Stored data below:

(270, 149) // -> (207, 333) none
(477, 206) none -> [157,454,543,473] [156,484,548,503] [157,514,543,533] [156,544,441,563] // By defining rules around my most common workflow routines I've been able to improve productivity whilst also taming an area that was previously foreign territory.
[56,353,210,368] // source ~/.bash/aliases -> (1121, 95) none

End of Stored data.
Stored data below:

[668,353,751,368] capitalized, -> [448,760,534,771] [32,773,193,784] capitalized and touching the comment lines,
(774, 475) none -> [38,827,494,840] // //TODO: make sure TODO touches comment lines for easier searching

End of Stored data.

» Problem details
Using the data above, transcribe the lines that run from the line with "[668,353,751,368] capitalized, ->" to the line with "(774, 475) none", both ends kept, and output nothing else.

» Result below
[668,353,751,368] capitalized, -> [448,760,534,771] [32,773,193,784] capitalized and touching the comment lines,
(774, 475) none -> [38,827,494,840] // //TODO: make sure TODO touches comment lines for easier searching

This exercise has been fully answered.